The latest film in a growing collection of Bay Area gentrification narratives that includes Barry Jenkins’ Medicine for Melancholy and last year’s Blindspotting, Joe Talbot’s funny, heartfelt, and achingly bittersweet feature tells its story from the perspective of someone who lived it, and who can’t bear to leave their hometown behind.

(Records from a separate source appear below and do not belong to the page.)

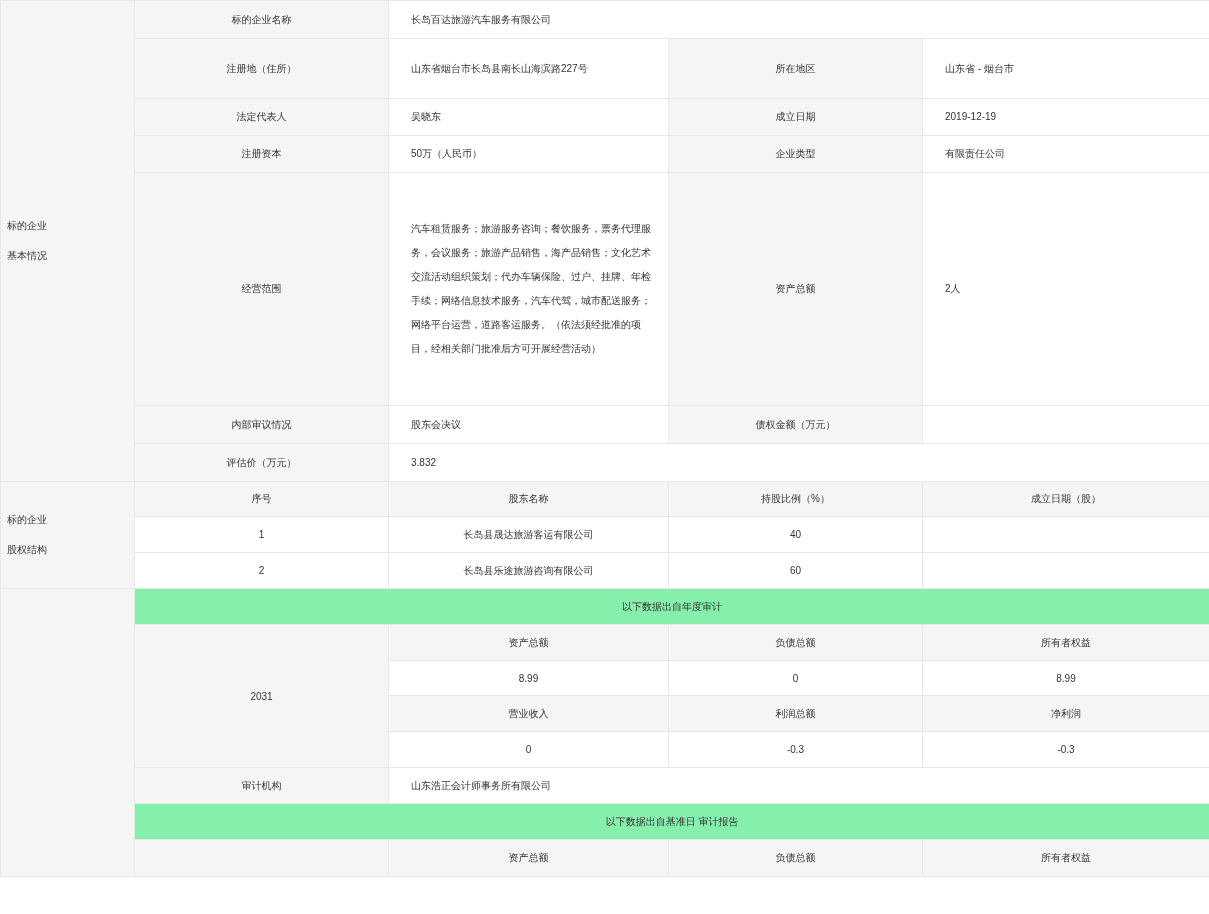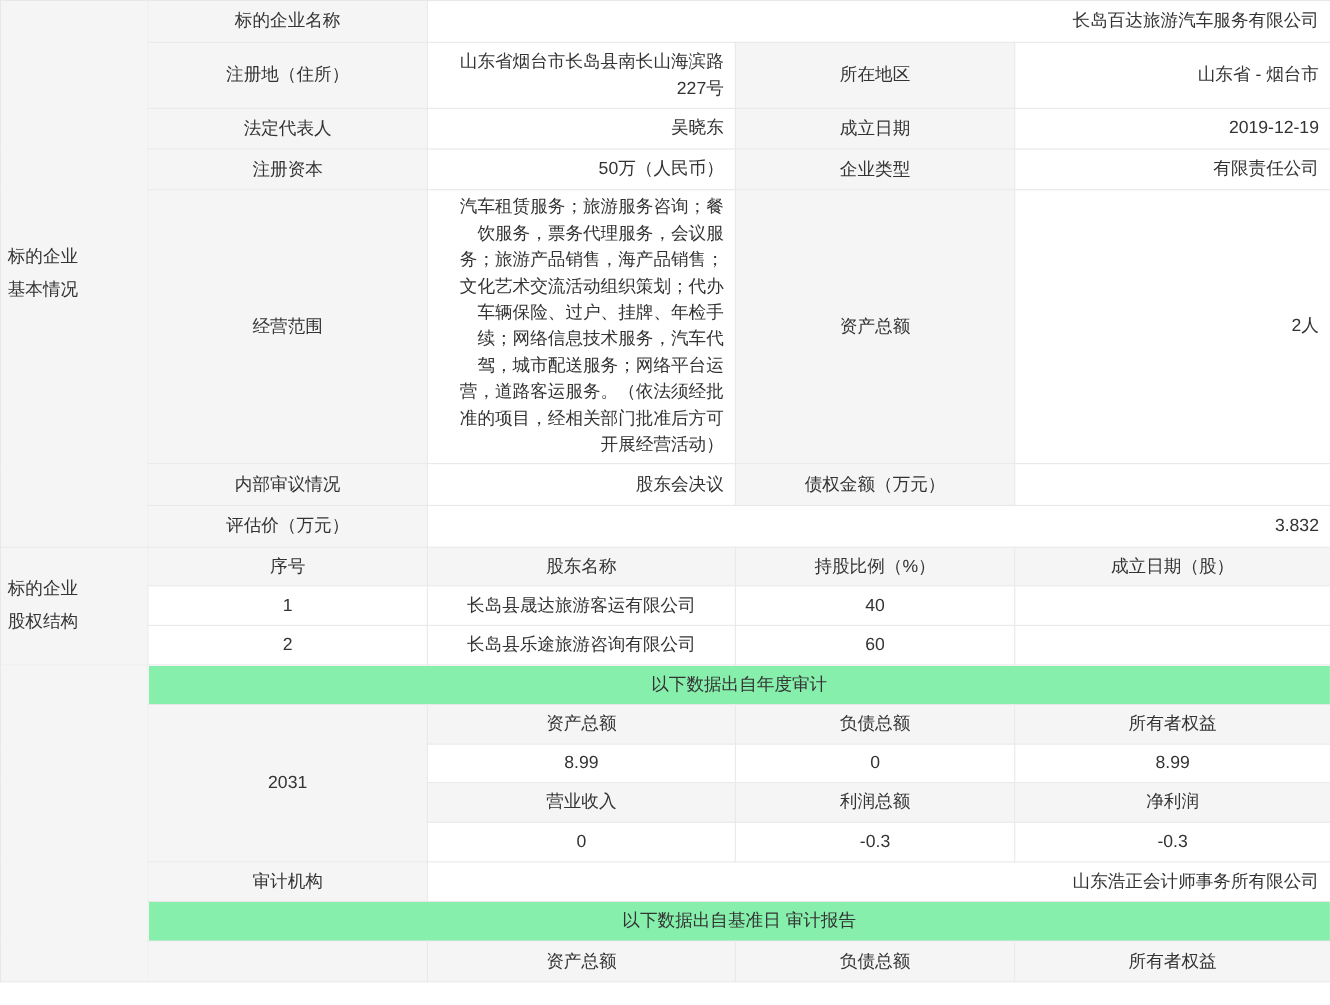--- a/index.html
+++ b/index.html
@@ -3,23 +3,23 @@
 <meta charset="utf-8">
 <style>
   html,body{margin:0;padding:0;background:#fff;width:1209px;height:914px;overflow:hidden;}
   body{font-family:"Liberation Sans","DejaVu Sans",sans-serif;font-size:14px;color:#333;}
   .page{width:1209px;}
   .title-bar{height:38px;box-sizing:border-box;display:flex;align-items:center;
     padding-left:10px;font-weight:bold;color:#333;background:#fff;
     border-top:1px solid #e8e8e8;border-left:1px solid #e8e8e8;border-right:1px solid #e8e8e8;}
   table.info{width:1209px;border-collapse:collapse;table-layout:fixed;}
   table.info td{border:1px solid #e8e8e8;box-sizing:border-box;vertical-align:middle;
-    font-size:16px;color:#333;overflow:hidden;}
+    font-size:10px;color:#333;overflow:hidden;}
   td.g{background:#f5f5f5;text-align:center;padding:4px 6px;}
-  td.v{background:#fff;text-align:right;padding:4px 10px 4px 22px;line-height:24px;word-break:break-word;}
+  td.v{background:#fff;text-align:left;padding:4px 10px 4px 22px;line-height:24px;word-break:break-word;}
   td.c{background:#fff;text-align:center;padding:4px 6px;}
   td.gl{background:#f5f5f5;white-space:pre-line;line-height:30px;padding:4px 6px;}
   td.sec{background:#86efac;text-align:center;padding:4px 6px;}
 </style>
 </head>
 <body>
 
 <div class="page">
 
   <table class="info">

Jimmie Fails’ grandfather, the self-proclaimed “first black man in San Francisco,” built a beautiful Victorian house for his family in 1946. But the Fails couldn’t afford to keep it. Like so many people in the city, Jimmy was forced to move on before he was ready. With dreams of reclaiming his grandfather’s home, he and his best friend Mont unite on a search for belonging in a rapidly changing city that seems to have left them behind. As Jimmie struggles to reconnect with his family and reconstruct the community he longs for, it becomes clear how much his search is entwined in having something that belongs to him — if not a house, then at least an identity. An odyssey populated by skaters, squatters, street preachers, playwrights, and other locals on the margins, The Last Black Man in San Francisco is a poignant story of hometowns and how they’re made and kept alive by the people who love them.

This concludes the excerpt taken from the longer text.